Yikes, I’m really behind on my 52 ancestors. Now to play catch-up.
Robert Gibson, my 3rd Great-Grandfather, was born about 1805 in Ireland. His family was from the Ards Peninsula (shown on map above) in County Down, Northern Ireland. They likely moved to Ireland from Scotland. According to Catharine Anne Wilson, Scotch-Irish families “emigrated from 1820 to 1860 from the United Parish of St. Andrews in Northern Ireland to Amherst Island, Ontario, Canada.” (Wilson, C. A. (1997). The Scotch-Irish and Immigrant Culture on Amherst Island, Ontario. In H. T. Blethen & C. Wood (Eds.), Ulster and North America: Transatlantic Perspectives on the Scotch-Irish (134-145). Tuscaloosa, Ala.: University of Alabama Press.) St. Andrews was six miles north of Portaferry, from which many ships departed.

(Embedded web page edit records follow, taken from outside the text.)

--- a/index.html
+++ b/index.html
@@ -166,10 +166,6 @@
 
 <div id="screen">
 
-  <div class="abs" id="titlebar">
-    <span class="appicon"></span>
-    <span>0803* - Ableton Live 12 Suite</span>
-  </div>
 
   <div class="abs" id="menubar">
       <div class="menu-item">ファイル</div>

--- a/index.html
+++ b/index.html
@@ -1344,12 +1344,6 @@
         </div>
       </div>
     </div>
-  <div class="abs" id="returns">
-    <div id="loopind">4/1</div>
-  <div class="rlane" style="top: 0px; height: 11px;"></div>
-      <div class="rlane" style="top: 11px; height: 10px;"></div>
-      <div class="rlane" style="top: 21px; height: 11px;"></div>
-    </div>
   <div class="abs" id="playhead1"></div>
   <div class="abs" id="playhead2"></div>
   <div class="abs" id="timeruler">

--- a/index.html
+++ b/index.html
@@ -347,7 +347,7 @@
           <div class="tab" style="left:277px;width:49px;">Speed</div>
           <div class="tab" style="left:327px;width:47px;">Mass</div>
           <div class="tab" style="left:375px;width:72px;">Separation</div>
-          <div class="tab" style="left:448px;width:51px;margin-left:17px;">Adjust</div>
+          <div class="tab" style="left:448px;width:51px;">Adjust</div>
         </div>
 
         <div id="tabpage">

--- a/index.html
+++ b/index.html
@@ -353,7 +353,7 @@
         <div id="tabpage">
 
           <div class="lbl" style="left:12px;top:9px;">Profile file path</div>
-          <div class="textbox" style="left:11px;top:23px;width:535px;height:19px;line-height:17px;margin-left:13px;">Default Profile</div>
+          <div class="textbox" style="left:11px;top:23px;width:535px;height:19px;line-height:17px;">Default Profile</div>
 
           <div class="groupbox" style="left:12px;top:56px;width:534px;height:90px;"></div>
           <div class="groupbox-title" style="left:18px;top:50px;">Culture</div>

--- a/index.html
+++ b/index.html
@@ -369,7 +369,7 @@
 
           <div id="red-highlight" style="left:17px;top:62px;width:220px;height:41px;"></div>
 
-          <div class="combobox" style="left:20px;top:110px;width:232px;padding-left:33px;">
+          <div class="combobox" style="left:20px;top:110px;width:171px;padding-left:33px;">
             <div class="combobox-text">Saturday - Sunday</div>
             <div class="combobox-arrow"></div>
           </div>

Robert married Mary McCormick in Ireland in the 1830s. They had at least five children between 1837 and 1850, including my great-great grandmother Mary Ann. According to her 1911 Canada Census entry, Mary Ann arrived on Amherst Island in 1857, which is when, I assume, the rest of the family came. This also fits the emigration time frame put forth by Wilson. She was married with a daughter by 1859 on the island. In the 1861 and 1871 censuses, Robert and Mary were living on Amherst Island. He was listed as Presbyterian and she was listed as Roman Catholic. In April 1881, they were living with their son Hugh (1848-1881) and his wife Elizabeth and their two children, William and Mary Ellen. Hugh died in June 1881 and a son, also named Hugh, was born in February 1882.
Robert died on May 5, 1882 of dyspepsia. He might be buried in St. Bartholomew’s Cemetery on Amherst Island. His wife Mary died on January 13, 1886 of dropsy of the heart.